Indeed, for a fraction of the cost of the Iraq war, the Bush administration could secure most of the world’s stockpiles of fissile materials.
We should be vastly expanding CTR, not fighting to maintain it at the levels of years past. And we surely cannot expect other countries to redouble their efforts to improve stewardship of fissile materials in such global efforts as the G8 Global Partnership Against the Spread of Weapons and Materials of Mass Destruction when the Bush administration shows such uneven support for these efforts.
In addition, the Bush administration has also allowed a series of bureaucratic disputes over such arcane issues as liability to obstruct existing CTR programs. Trivial spats over bureaucratic politics should not stand in the way of America’s national security.
The Commission’s second recommendation focuses on improvements to the 2003 Proliferation Security Initiative (PSI), which provides an important framework for countries to cooperate in efforts to interdict illegal trafficking in arms and materials. The Commission sensibly recommends that NATO integrate its intelligence and planning capabilities with the PSI, and that key non-NATO countries such as China and Russia be encouraged to participate.
The practical impact of these recommendations, however, will be limited by Bush’s poor record on cooperating with other nations. To interdict a ship, we have to secure permission from the flag state of a vessel in question or the state whose coastal waters are being used for navigation, or get U.N. Security Council approval. Failure to follow these rules will hurt the United States because we rely on free sea lanes for international trade and military operations.
Yet, the very nations whose permission we would need are states like North Korea, which are unlikely to give us permission to search their vessels. And the Bush administration’s obsession with national missile defense is hardly likely to inspire China’s cooperation in the PSI.
The U.N. Security Council option is also limited because the Bush administration is likely to face a tough uphill battle convincing the Council that a particular state or vessel poses a proliferation threat when it manipulated intelligence on Iraq and has exercised American power with such arrogance.

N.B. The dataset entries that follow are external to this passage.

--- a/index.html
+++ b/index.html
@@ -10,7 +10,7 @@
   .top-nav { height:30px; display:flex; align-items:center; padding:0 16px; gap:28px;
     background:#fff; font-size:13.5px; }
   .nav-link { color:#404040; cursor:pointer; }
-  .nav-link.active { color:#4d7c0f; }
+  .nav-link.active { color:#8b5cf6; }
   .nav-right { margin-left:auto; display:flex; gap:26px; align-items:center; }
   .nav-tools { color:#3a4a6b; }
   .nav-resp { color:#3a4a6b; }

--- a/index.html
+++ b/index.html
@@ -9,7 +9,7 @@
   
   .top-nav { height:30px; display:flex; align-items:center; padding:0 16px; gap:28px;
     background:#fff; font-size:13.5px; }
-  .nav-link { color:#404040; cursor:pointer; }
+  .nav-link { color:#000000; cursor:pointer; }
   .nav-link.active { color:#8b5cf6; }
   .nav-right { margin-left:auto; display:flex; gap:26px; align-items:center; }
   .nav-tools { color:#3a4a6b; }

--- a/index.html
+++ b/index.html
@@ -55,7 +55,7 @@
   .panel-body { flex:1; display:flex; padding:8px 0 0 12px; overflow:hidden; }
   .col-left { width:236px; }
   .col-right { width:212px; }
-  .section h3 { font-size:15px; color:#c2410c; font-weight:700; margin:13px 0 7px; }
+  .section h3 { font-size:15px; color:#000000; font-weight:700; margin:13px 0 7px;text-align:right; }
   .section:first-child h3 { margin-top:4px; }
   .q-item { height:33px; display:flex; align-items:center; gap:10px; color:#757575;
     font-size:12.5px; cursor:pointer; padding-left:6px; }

On the Commission’s third recommendation, creating universal jurisdiction over illegal weapons trafficking, President Bush will have a hard time convincing the world to create new international legal norms when he flaunts existing ones, such as the Geneva Conventions. His administration’s refusal to join treaties that most of the rest of the world supports – such as the Comprehensive Test Ban Treaty – further undermines America’s leadership.
Hypocritical actions by the Bush administration have also reduced the incentives other nations have to join our nonproliferation efforts. The Commission’s report does not mention the Bush administration’s research and development of new, more “usable” nuclear weapons such as the “bunker-buster.” Nor does it criticize the Administration’s failure to fully support treaties that would help restore America’s leadership on nuclear proliferation, such as a Fissile Materials Cut-Off Treaty with strong verification and inspection provisions.
The Commission is right to say that America is safer now than it was two years ago. But we would be a whole lot safer if the Bush administration were a more responsible steward of America’s global leadership, and had made better choices about where to spend America’s precious financial and political resources. The Commission’s recommendations are sensible, but the Bush administration’s record of poor choices and skewed priorities will make it difficult to implement them.
Andrew J. Grotto is an associate scholar in national security at the Center for American Progress.